Exercise instructions:
Reproduce, exactly and in full, only the lines below from the one containing "AND DR Escape Men’s" through the one containing "total: 3814.21 -> 3613.47".

Extracted data entries:
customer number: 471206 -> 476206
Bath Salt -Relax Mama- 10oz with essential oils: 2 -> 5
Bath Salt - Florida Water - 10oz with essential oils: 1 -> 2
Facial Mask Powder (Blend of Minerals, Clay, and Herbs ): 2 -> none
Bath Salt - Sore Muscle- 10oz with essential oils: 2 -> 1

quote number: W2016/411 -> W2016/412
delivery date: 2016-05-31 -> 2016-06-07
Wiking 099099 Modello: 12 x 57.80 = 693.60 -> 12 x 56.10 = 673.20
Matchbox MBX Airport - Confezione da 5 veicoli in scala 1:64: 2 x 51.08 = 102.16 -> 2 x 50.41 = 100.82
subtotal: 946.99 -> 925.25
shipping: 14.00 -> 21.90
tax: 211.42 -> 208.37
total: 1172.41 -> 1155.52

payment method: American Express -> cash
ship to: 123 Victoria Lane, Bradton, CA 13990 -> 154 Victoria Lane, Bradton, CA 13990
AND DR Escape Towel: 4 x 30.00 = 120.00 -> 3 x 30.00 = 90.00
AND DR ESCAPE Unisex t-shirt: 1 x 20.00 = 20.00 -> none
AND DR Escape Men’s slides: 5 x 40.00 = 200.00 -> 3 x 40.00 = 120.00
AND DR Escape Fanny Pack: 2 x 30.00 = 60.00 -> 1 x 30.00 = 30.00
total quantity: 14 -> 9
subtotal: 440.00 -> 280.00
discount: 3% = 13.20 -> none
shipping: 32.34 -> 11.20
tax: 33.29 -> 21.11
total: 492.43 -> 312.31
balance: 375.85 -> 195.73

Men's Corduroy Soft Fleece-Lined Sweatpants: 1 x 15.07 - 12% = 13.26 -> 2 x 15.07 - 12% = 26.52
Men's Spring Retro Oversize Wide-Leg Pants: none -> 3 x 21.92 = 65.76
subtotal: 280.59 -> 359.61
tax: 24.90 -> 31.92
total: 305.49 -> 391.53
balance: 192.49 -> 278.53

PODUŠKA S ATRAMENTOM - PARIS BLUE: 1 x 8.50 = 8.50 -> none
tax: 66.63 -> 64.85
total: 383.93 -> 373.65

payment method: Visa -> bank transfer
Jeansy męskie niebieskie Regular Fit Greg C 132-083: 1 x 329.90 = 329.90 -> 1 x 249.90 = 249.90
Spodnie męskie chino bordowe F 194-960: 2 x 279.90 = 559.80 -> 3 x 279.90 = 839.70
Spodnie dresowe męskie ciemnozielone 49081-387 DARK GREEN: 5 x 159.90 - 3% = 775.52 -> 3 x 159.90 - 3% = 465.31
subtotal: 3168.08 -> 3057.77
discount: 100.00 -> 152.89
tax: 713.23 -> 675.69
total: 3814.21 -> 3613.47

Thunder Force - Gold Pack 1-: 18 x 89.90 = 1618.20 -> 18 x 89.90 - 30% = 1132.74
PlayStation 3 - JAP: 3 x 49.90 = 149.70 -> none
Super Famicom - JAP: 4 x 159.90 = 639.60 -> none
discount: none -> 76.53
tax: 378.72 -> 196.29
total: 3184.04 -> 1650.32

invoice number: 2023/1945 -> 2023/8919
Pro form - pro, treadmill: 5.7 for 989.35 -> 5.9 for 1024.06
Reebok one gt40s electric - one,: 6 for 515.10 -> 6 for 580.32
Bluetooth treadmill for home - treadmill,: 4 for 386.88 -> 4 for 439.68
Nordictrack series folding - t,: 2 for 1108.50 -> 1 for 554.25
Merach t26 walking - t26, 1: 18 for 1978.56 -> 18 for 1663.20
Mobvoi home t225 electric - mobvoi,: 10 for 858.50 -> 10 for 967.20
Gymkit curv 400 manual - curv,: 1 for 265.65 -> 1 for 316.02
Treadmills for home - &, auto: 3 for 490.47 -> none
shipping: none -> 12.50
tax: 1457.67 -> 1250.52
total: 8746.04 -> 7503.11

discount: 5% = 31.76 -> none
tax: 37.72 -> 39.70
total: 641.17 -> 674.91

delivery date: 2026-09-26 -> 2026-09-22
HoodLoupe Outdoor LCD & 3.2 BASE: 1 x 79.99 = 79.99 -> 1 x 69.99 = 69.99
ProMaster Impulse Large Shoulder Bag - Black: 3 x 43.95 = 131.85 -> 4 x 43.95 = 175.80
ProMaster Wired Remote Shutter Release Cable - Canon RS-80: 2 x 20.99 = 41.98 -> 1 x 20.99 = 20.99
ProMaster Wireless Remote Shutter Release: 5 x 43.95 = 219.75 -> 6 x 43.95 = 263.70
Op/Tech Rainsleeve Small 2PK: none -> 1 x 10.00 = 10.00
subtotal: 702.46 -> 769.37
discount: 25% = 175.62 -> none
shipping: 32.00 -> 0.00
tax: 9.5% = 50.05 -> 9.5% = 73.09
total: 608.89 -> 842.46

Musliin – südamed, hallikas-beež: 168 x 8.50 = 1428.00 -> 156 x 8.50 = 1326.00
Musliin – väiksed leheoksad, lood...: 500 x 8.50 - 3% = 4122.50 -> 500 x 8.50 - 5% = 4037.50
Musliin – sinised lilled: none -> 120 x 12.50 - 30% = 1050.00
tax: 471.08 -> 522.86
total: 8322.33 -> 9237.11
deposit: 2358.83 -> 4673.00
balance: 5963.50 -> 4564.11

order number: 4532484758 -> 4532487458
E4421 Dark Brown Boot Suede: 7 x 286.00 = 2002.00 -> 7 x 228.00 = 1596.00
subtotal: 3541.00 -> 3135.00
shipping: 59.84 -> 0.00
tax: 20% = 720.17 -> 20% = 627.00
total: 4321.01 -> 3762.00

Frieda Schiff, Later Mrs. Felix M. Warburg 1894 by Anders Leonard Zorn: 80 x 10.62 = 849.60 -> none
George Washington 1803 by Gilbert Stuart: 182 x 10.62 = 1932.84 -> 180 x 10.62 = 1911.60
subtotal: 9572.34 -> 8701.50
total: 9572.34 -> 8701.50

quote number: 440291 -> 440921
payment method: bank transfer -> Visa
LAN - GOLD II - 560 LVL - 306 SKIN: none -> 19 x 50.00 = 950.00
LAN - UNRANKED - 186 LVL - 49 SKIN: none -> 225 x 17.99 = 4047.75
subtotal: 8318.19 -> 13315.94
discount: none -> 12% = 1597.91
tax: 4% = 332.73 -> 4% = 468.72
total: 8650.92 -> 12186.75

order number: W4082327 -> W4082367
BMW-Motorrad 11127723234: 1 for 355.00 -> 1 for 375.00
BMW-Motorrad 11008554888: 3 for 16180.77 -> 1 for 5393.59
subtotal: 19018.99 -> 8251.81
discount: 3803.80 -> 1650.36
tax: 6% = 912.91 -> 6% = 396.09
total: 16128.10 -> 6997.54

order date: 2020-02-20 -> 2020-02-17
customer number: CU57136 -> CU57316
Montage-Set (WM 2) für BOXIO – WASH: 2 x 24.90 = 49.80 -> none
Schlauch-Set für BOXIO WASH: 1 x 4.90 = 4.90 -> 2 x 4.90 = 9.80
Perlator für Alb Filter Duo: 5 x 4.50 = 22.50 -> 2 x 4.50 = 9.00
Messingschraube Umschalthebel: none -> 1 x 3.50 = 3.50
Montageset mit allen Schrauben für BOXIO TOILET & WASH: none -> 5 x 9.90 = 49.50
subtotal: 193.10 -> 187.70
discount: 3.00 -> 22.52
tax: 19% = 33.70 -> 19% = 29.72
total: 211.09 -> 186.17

The answer:
AND DR Escape Men’s slides: 5 x 40.00 = 200.00 -> 3 x 40.00 = 120.00
AND DR Escape Fanny Pack: 2 x 30.00 = 60.00 -> 1 x 30.00 = 30.00
total quantity: 14 -> 9
subtotal: 440.00 -> 280.00
discount: 3% = 13.20 -> none
shipping: 32.34 -> 11.20
tax: 33.29 -> 21.11
total: 492.43 -> 312.31
balance: 375.85 -> 195.73

Men's Corduroy Soft Fleece-Lined Sweatpants: 1 x 15.07 - 12% = 13.26 -> 2 x 15.07 - 12% = 26.52
Men's Spring Retro Oversize Wide-Leg Pants: none -> 3 x 21.92 = 65.76
subtotal: 280.59 -> 359.61
tax: 24.90 -> 31.92
total: 305.49 -> 391.53
balance: 192.49 -> 278.53

PODUŠKA S ATRAMENTOM - PARIS BLUE: 1 x 8.50 = 8.50 -> none
tax: 66.63 -> 64.85
total: 383.93 -> 373.65

payment method: Visa -> bank transfer
Jeansy męskie niebieskie Regular Fit Greg C 132-083: 1 x 329.90 = 329.90 -> 1 x 249.90 = 249.90
Spodnie męskie chino bordowe F 194-960: 2 x 279.90 = 559.80 -> 3 x 279.90 = 839.70
Spodnie dresowe męskie ciemnozielone 49081-387 DARK GREEN: 5 x 159.90 - 3% = 775.52 -> 3 x 159.90 - 3% = 465.31
subtotal: 3168.08 -> 3057.77
discount: 100.00 -> 152.89
tax: 713.23 -> 675.69
total: 3814.21 -> 3613.47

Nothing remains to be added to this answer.